It's a long way from the Arctic to Tipperary, but scientists have discovered polar bears can trace their family tree to Ireland.
Genetic evidence shows the furry white giants are descended from Irish brown bears that lived during the last Ice Age.
Modern polar bears share a distinct DNA sequence, passed down the female line, with their now-extinct brown ancestors.
However, the same DNA fingerprint is absent from other species of brown bear alive today. It is thought the link arose from interbreeding between prehistoric polar bears and female brown bears when their paths crossed as the Irish climate cooled.

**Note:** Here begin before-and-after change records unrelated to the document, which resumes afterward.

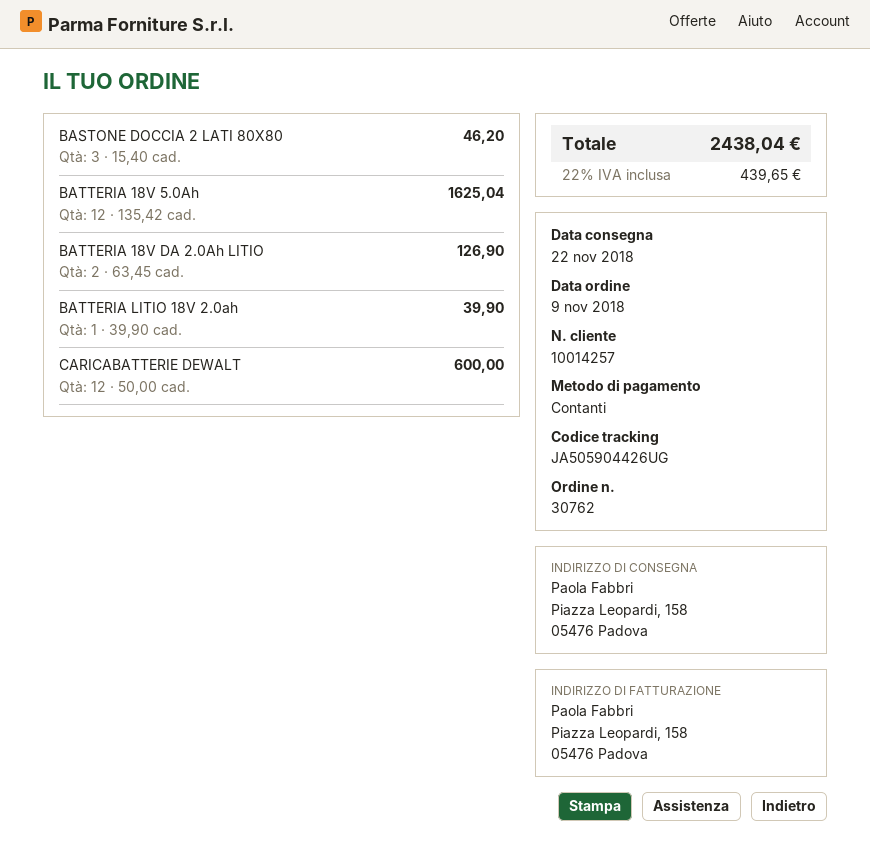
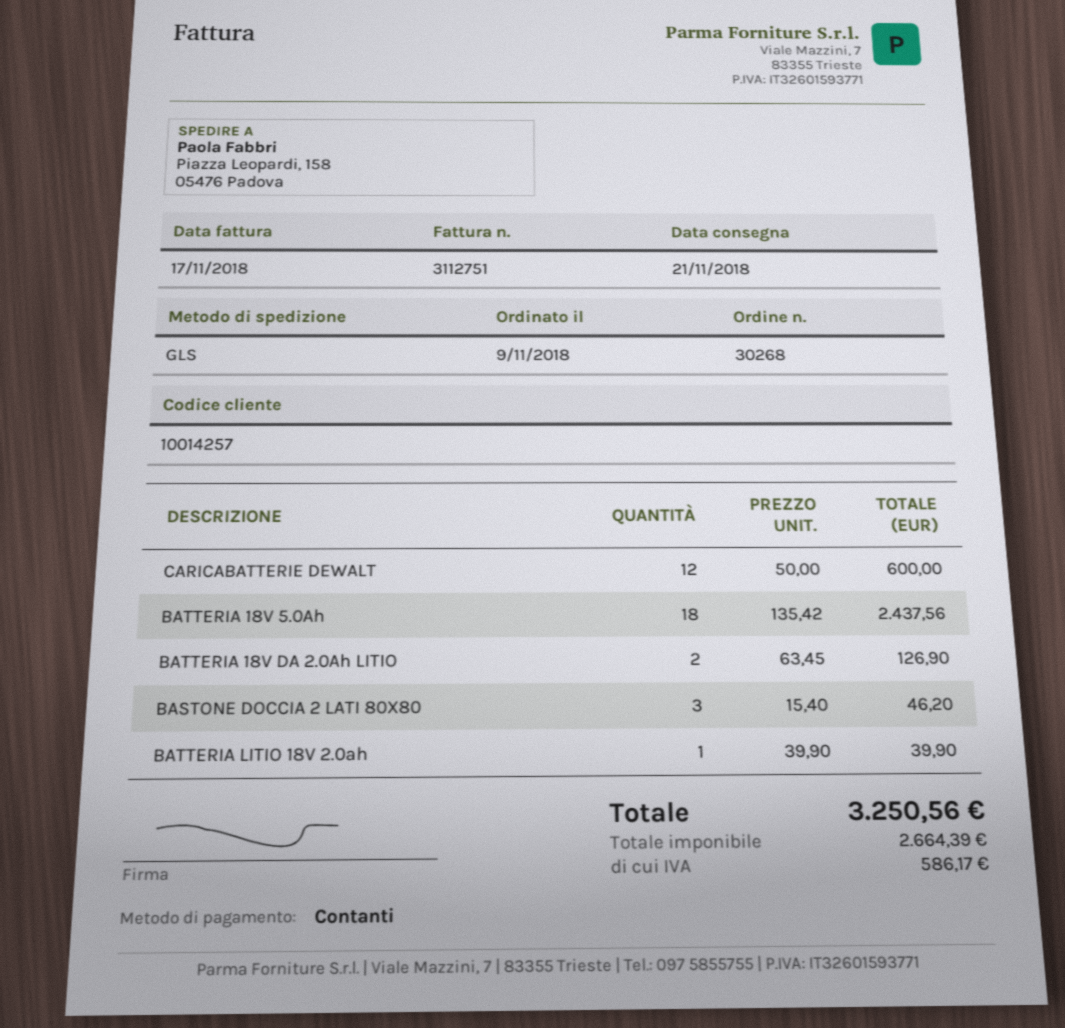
order number: 30762 -> 30268
delivery date: 2018-11-22 -> 2018-11-21
BATTERIA 18V 5.0Ah: 12 x 135.42 = 1625.04 -> 18 x 135.42 = 2437.56
tax: 439.65 -> 586.17
total: 2438.04 -> 3250.56

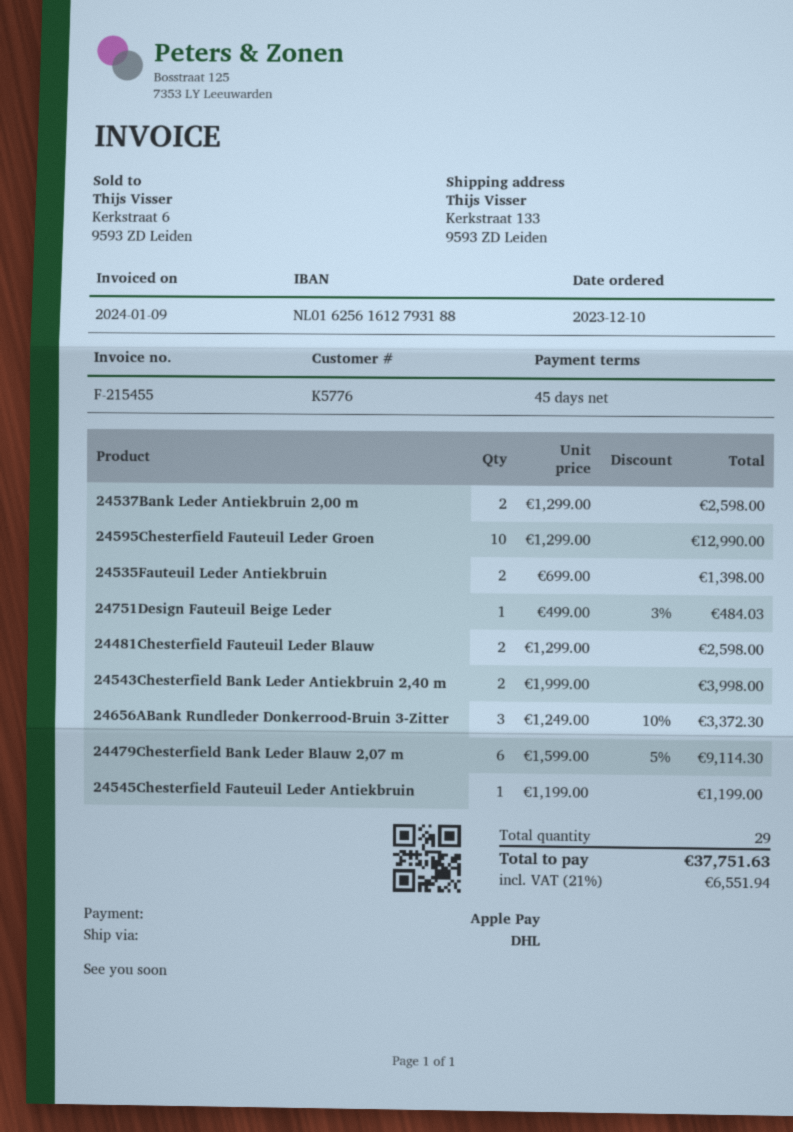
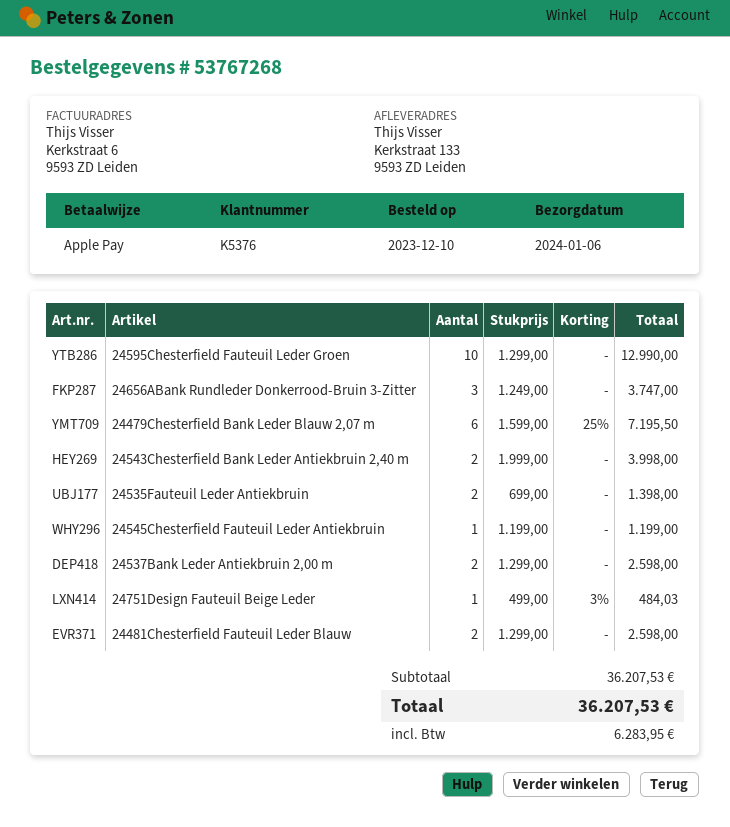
customer number: K5776 -> K5376
24656ABank Rundleder Donkerrood-Bruin 3-Zitter: 3 x 1249.00 - 10% = 3372.30 -> 3 x 1249.00 = 3747.00
24479Chesterfield Bank Leder Blauw 2,07 m: 6 x 1599.00 - 5% = 9114.30 -> 6 x 1599.00 - 25% = 7195.50
tax: 6551.94 -> 6283.95
total: 37751.63 -> 36207.53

Scientists made the discovery after analysing DNA in mitochondria - tiny powerplants in cells - that is only passed from a mother to her offspring.
The research, published in the journal Current Biology, was carried out by scientists from the US, Ireland, Belgium, Spain, Denmark, Russia and Sweden.
Dr Ceiridwen Edwards, from Oxford University, a member of the international team, said: "Hybridisation between ancient Irish brown bears and polar bears has led to the complete replacement of the original polar bear mitochondria. This maternal lineage is now present in all modern polar bears."
Polar and brown bears are hugely different physically and are also very distinct behaviourally. Polar bears, the world's largest carnivores, are expert swimmers which prey on seals, while forest-living brown bears climb and have a varied omnivorous diet. Yet the two appear to mate successfully whenever they come into contact.
Warmer periods may bring the species together as melting glacial ice and rising sea levels force polar bears to retreat inland.
"Environmental conditions appear to have played, and continue to play, a big part in the evolutionary history of polar bears," said Dr Edwards. "Today's warming climate is again bringing modern polar bears into contact with brown bears in places like Canada and Alaska."